Many of my industry colleagues shared that they too would like to pursue the model we chose but they didn’t have the capacity to do so yet. In many cases this was kind of a bullshit answer to be honest. What they really meant was that they enjoyed a lifestyle that was built around fees in addition to profit sharing, had a high personal burn rate, and were risk averse to putting more of their capital in the game. It might seem like I’m shitting on those folks, but actually it’s perfectly sane set of decisions (VCs are generally risk averse, that’s why they’re usually not founders)! But these same folks should be honest with themselves about their priorities because if they wanted to do what Satya and I did, they could!

It all brings me back to Sam Altman’s tweet from a few years back:

Look, I realize this whole post is about rarified air — I’m not talking about the majority of the population who aren’t afforded these ‘decisions’ and who deserve more of a social safety net (including childcare!) so they can make longterm decisions that improve their lives. But I am aiming at early career tech workers and mid career executives who tell me they want to join a startup but are addicted to that FAANG salary+bonus+RSU. Again, nothing wrong with this career path if you want. The surest way to become a millionaire is to join Google and stay there for a decade.

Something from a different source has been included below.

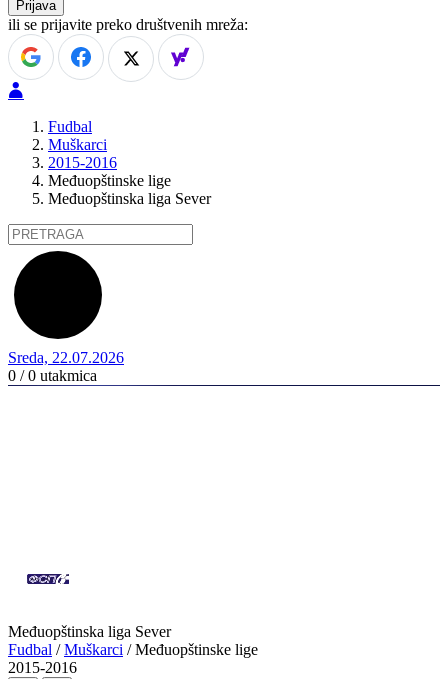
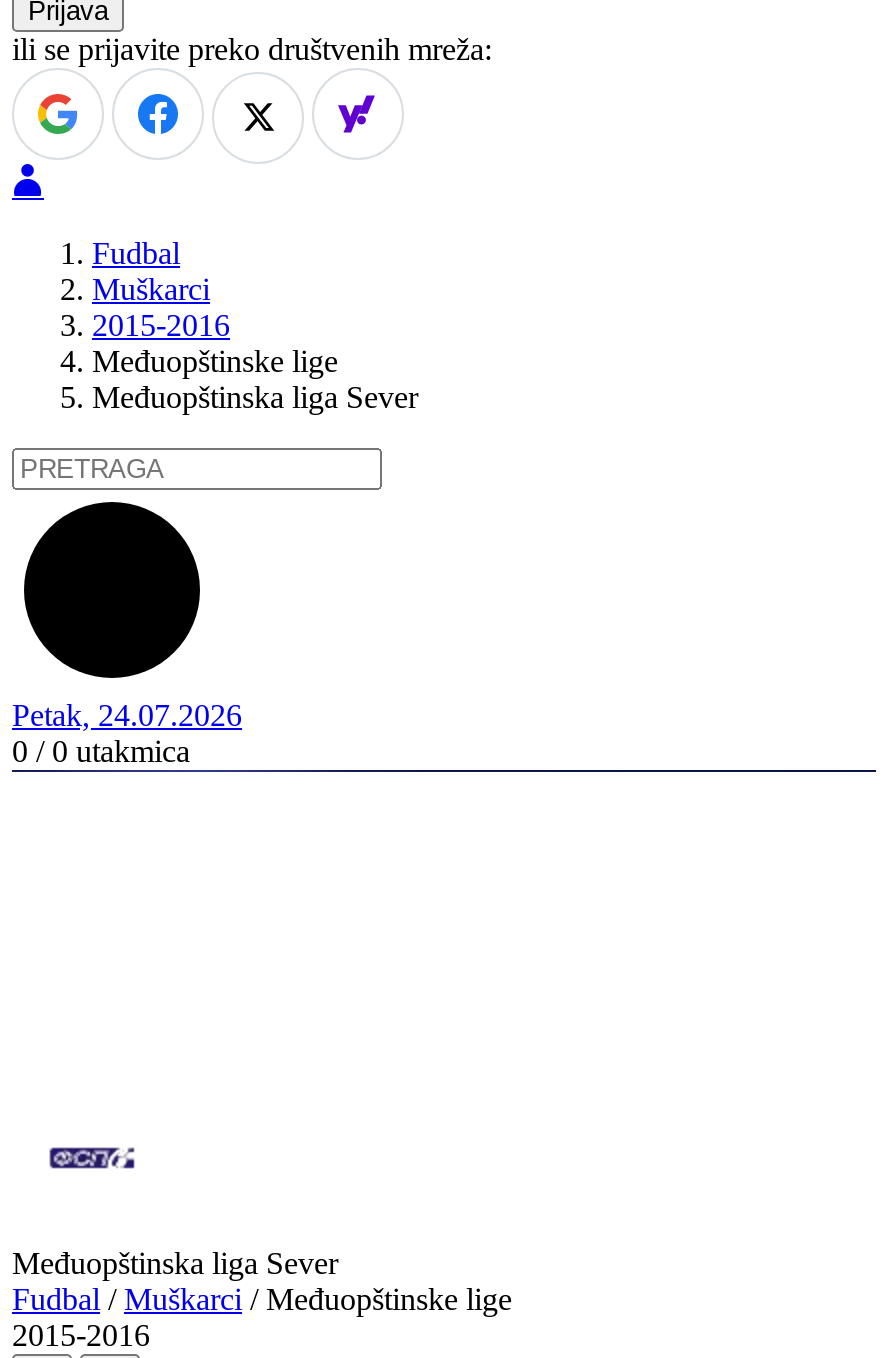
- Sreda, 22.07.2026
+ Petak, 24.07.2026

But if you want to prioritize the act of starting a company, or impacting an early one in a big way, you should expect to take a near-term pay cut. It’s no longer always ramen-levels (many early stage startups pay 50th-80th percentile of BigCo tech salaries — FAANG pay multiples of this), but if you can’t imagine earning less for a few years to make more later, then realize you’re limiting your choices.

Low burn rate isn’t just about being able to leave a higher paying job it also lets you walk away from a bad employment situation in general— the freedom to quit a shitty company.

Nice things are nice. Life should be enjoyed in ways that are meaningful to you. But the more you spend on rents, mortgages, lifestyles, etc the more wedded you are to choices you made in the past and not options you want to preserve for the future.